Taken together, these two features have some notable consequences. Metalinguistic interventions, as we understand them, are never closed or definitive. While they are meant to resolve some initial indeterminacy, they can typically not avoid all relevant sources of vagueness and indeterminacy. Indeed, if enough problematic cases accumulate after a first intervention, further action may be justified—as evidenced in the British case, where the definition of the COVID-19 deaths has been altered as new data became available. Such dynamicity of conceptual work allows to further understand the fertile tensions and interactions between “the facts on the ground” (revealed, e.g., via more accurate tests and autopsies) and the metalinguistic work performed by the institutions.

4.2 Metalinguistic Interventions as Practical Arguments

All the interventions we analyzed, starting from the WHO’s definition reflecting primarily “interests of importance for public health”, also reveal the heterogeneity of factors shaping MIs. As we have amply illustrated, the aim of following, however approximately, the truth of the matter is only one of the interesting themes and determinants of MIs. Other considerations alien to the question of descriptive accuracy clearly contribute to the forging of institutional concepts. These are primarily practical concerns of public health policies: in case of any epistemic doubt, apply classification most conducive to battling the disease from the public health perspective (e.g., precautionary principle, the lesser risk, etc.).

As such practical normative grounds take precedence, it is worth reconstructing many of the reasons behind the metalinguistic declarations as instances of practical argumentation (Lewiński, 2017, 2018, 2021). Practical argumentation starts from an action-question: What shall we do under current (unwelcome) circumstances to reach the desired goals? These goals embody our main values. In our case, these are chiefly related to international public health—i.e., the prevention of deaths and disease, and control of the pandemic—and explicitly formulated in terms of availability of fast, frugal, and easily comparable data instrumental in efficient coordination among countries. Yet, over and above such health concerns, confidence of citizens in the institutions of the state, preservation of a good international image of a country, outlooks of economic recovery, etc., are also carefully balanced in addressing the practical question of which measures should be taken to best attain these heterogeneous goals. In the case of metalinguistic arguments, the measures to be taken, that is, the conclusion of a practical argument, is precisely the definitional declaration issued in the form: (all things considered, given our goals and values, under current circumstances and best knowledge we have,) we should count X as Y (see esp. Sec. 2.2).

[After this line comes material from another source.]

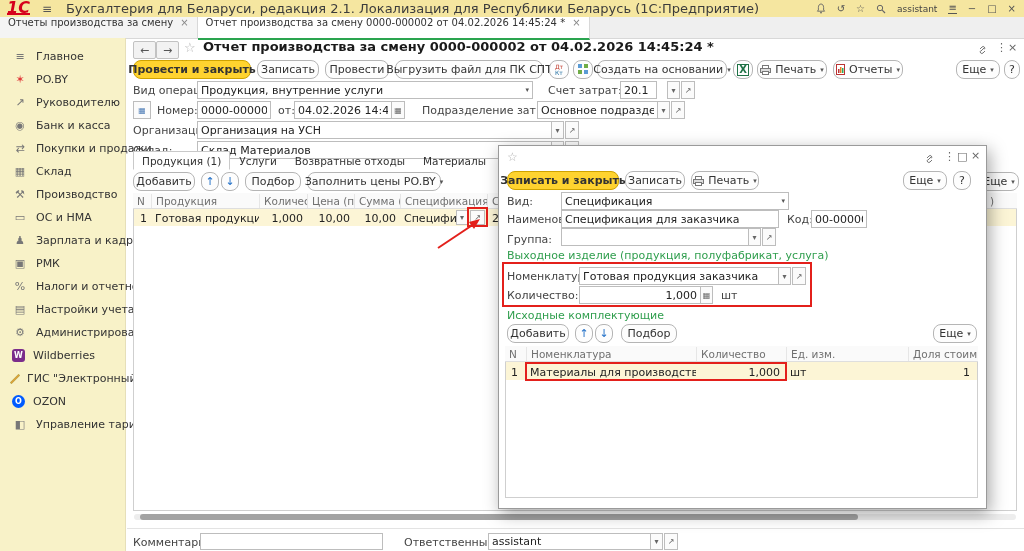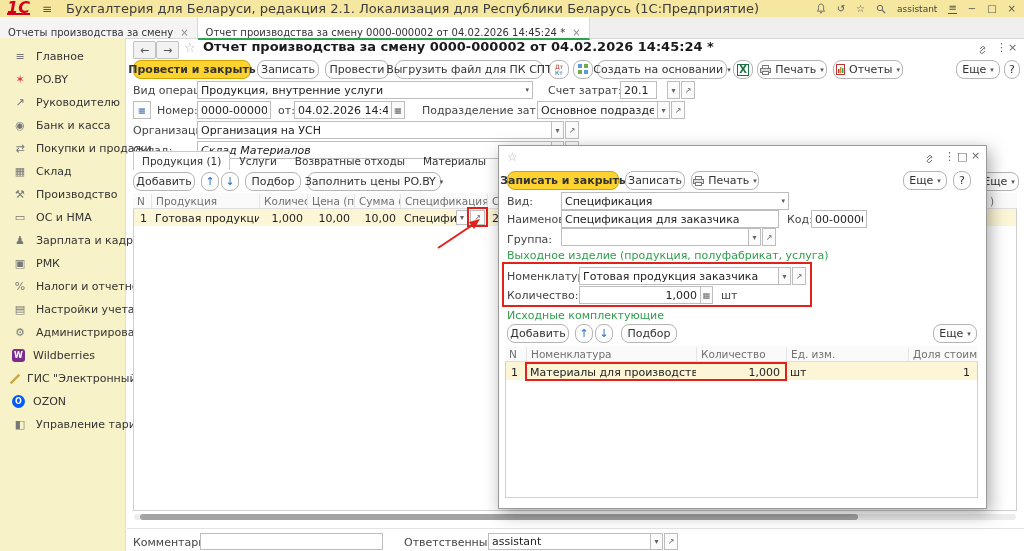"Отчеты производства за смену" .wtab { align-items: flex-end -> flex-start }
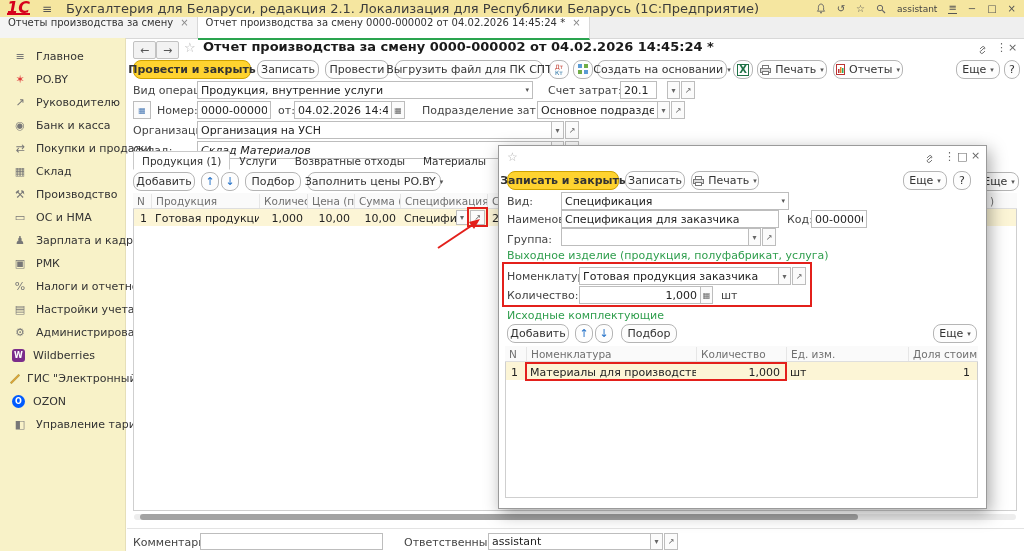"Склад Материалов" div.inp { font-style: italic -> none }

As we have discussed earlier, many forms of metalinguistic arguments have been identified in the literature: arguments from analogy and from authority (Ludlow, 2014); dissociative arguments which split the current concept into two new concepts via a subscript gambit, e.g., COVID-19 DEATHSCIENTIFIC and COVID-19 DEATHINSTITUTIONAL (Chalmers, 2011; Pruś, 2021; Schiappa, 2003); as well as the whole wealth of definitional and semantic arguments, such as arguments from verbal classification (Pruś, 2021). On our analysis it seems, however, that the class of metalinguistic arguments is just coextensive with the class of arguments at large, in the sense of recognized forms of informal arguments. Concepts can be carved out and defended by analogy, authority, dissociation, example, causal relations, etc. In the context of our analysis, practical arguments to a specific definition have been particularly prominent.

All these forms of argumentation are surely worth investigating in terms of the role they play in metalinguistic interventions. Indeed, attention to argumentation lets us better see such interventions, which might otherwise remain inconspicuous even as they shape our collective lives. It also lets us better evaluate them: public arguments in support of such metalinguistic interventions should be explicitly made and open to scrutiny as publicly accountable forms of normative argumentation. With our analysis, we hope to have contributed to such scrutiny, however modestly.